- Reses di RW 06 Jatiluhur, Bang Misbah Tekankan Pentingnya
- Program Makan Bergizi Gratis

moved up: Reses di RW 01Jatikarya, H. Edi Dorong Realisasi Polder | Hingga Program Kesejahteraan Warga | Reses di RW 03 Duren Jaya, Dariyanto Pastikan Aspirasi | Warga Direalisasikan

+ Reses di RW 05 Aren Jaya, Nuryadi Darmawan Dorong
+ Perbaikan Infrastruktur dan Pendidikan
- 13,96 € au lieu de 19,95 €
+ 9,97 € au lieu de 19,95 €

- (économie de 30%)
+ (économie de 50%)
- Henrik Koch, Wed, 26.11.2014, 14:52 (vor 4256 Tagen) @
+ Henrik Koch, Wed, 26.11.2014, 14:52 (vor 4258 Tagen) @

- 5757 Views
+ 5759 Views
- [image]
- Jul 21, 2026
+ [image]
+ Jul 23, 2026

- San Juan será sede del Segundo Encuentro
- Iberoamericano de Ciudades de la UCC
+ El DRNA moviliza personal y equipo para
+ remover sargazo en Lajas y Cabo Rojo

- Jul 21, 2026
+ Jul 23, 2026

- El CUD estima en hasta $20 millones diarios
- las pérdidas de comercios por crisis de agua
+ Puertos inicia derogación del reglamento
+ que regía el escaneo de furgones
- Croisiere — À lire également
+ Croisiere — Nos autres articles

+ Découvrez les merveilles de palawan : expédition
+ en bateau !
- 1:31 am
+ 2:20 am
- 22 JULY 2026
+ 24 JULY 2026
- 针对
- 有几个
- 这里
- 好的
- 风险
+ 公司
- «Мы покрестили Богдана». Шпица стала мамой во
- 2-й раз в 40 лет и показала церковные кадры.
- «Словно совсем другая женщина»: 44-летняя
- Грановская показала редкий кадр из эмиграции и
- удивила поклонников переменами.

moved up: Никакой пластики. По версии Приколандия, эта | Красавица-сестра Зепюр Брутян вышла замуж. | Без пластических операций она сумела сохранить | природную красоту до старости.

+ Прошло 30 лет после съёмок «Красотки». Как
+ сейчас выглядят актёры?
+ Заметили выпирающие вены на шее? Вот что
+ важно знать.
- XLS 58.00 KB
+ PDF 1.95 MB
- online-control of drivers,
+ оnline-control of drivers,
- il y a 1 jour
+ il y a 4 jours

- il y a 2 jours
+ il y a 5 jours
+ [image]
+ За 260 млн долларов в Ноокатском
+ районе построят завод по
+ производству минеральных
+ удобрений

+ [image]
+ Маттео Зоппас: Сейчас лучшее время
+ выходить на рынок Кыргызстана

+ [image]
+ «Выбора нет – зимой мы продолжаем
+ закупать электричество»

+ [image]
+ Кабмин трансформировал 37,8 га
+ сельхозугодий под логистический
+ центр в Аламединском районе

= = =

Required work: Could you return the lines in the entries above that contain "Tagen"?

Response to the task:
- Henrik Koch, Wed, 26.11.2014, 14:52 (vor 4256 Tagen) @
+ Henrik Koch, Wed, 26.11.2014, 14:52 (vor 4258 Tagen) @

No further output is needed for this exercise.